Lawfare is a tool authoritarian regimes use for political repression. Thailand’s military-backed/monarchist regime has become particularly adept at this means of silencing criticism. There’s been a blizzard of cases of late, even excluding the obvious and odious lese majeste cases.

Just in the past days or so, there have been several cases that warrant attention.

One case involves the Government Pharmaceutical Organization, reported by Reuters to have “initiated a defamation suit against the prominent chairman of a private hospital operator over his criticism of its procurement of Moderna (MRNA.O) COVID-19 vaccines.” He’s been a critic so he’s targeted. Interestingly, after this criticism, the GPO seemed to suddenly get moving on procurement. All vaccine procurement – and not just in Thailand – remains incredibly opaque.

A second case is reported by The Nation and involves the Royal Thai Army. Army chief General Narongpan Jittkaewtae has bellowed that “eight Facebook users and one Twitter user will be arrested over defamation charges” and can expect jail time, fines or both. His anger is because they shared information suggesting that “Thai soldiers were being flown to the United States for Covid-19 booster shots.”

censorship-1

The army claims that the soldiers were not heading off for the “Strategic Airborne Operation at Fort Bragg in North Carolina.” The army didn’t help its case by initially declaring that the soldiers were involved in Cobra Gold, which has nothing to do with travel to the USA.

A third case is reported in two related stories at Thai Enquirer and Prachatai. The toady National Broadcasting and Telecommunication Commission has ordered Voice TV “to take its programs off the Video To Home 9 TV (V2H9TV) channel…”. The NBTC claims the channel infringed “regulations when it aired … programs on April 27 which covered the protests Standing Still to Stop Incarceration (ยืนหยุดขัง), the White Ribbons (ผูกโบว์ขาว) and the Let Our Friends Go (ปล่อยเพื่อนเรา)…”. Other live protest broadcasts are reportedly being “investigated.”

In other words, the regime is using the NBTC to prevent Voice TV from providing live coverage of protests.

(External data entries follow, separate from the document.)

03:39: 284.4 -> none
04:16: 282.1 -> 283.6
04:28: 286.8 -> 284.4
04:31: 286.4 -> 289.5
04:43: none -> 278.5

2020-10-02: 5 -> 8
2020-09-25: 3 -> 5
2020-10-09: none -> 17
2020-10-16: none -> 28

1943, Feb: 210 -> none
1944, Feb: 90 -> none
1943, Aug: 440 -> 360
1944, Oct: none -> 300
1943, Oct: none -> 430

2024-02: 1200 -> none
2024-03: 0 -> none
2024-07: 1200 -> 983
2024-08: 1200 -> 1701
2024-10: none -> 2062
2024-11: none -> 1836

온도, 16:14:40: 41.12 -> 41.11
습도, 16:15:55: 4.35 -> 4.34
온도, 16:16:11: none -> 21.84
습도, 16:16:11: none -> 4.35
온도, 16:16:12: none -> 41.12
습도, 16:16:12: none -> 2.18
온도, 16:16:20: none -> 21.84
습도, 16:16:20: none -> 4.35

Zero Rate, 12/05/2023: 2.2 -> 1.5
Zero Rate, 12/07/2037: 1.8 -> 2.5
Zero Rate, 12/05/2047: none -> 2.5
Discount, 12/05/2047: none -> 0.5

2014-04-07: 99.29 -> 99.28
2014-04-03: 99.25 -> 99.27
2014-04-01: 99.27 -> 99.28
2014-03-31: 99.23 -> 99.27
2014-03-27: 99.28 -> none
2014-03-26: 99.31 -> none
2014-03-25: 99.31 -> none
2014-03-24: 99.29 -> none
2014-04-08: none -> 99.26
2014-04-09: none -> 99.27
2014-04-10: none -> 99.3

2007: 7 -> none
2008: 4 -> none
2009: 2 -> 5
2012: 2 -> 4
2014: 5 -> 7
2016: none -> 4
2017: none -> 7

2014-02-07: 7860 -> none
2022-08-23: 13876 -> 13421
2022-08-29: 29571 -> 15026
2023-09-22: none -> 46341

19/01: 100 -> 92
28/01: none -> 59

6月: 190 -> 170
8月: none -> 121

The NBTC has fined the MVTV company 50,000 baht for airing Voice TV’s “Voice Go” programme, “claiming that the content of the programme affects national security.”

The broadcast on the PSI satellite network on 27 April “was a report on the protest in front of the Supreme Court, in which a group of student activists from Thammasat University occupied an area on the footpath to demand the release of student activists then under detention. The programme also featured interviews with protesters on the reasons for their activities.”

The NBTC “stated that the content of the programme affected national security, peace, and public morals.” In fact, the reason for these moves is to remove opposition criticism.

A fourth case involves more defamation and sedition charges as the regime seeks to shutdown critical commentary on its botched vaccine rollout.

In this case, the regime has gone after veteran politician Sudarat Keyuraphan, with red shirt traitor and now regime flunky Seksakol [Suporn] Atthawong and spineless regime doormat, Sonthiya Sawasdee, adviser to the House committee on law, justice and human rights filing charges.

Sudarat’s Sang Thai Party has been campaigning to sue the “murderous government” for “mismanagement of the Covid-19 crisis.”

She’s accused sedition and defamation.

The regime’s mouthpiece Seksakol claims that Sudarat has been “wrongly accusing the government of poorly managing the Covid-19 crisis. This was defamatory, according to Mr Seksakol.” He’s an idiot working for a ridiculous regime, making ridiculous claims while botching the crisis. Only diehard regime supporters would think that the regime’s recent virus work has been anything other than a deadly farce.

The execrable Seksakol made it clear that the charges were to prevent “disharmony in society.” In other words, support the regime or else.

Update: On the attack on Sudarat, consider the commentary by Thitinan Pongsudhirak, which is highly recommended as a full read:

Thailand’s vaccine rollout is evidently a complete shambles due to questionable procurement, supply shortage, and misallocation amid a deadly surge of the Covid-19 “Delta” variant. The situation has been going from bad to worse with no end in sight as a poorly conceived strategy unfolds into a national calamity. As public anger mounts with fast-spreading calls for Prime Minister Prayut Chan-o-cha’s ouster, the Covid-19 pandemic is becoming Thailand’s political game-changer more than anyone could have anticipated.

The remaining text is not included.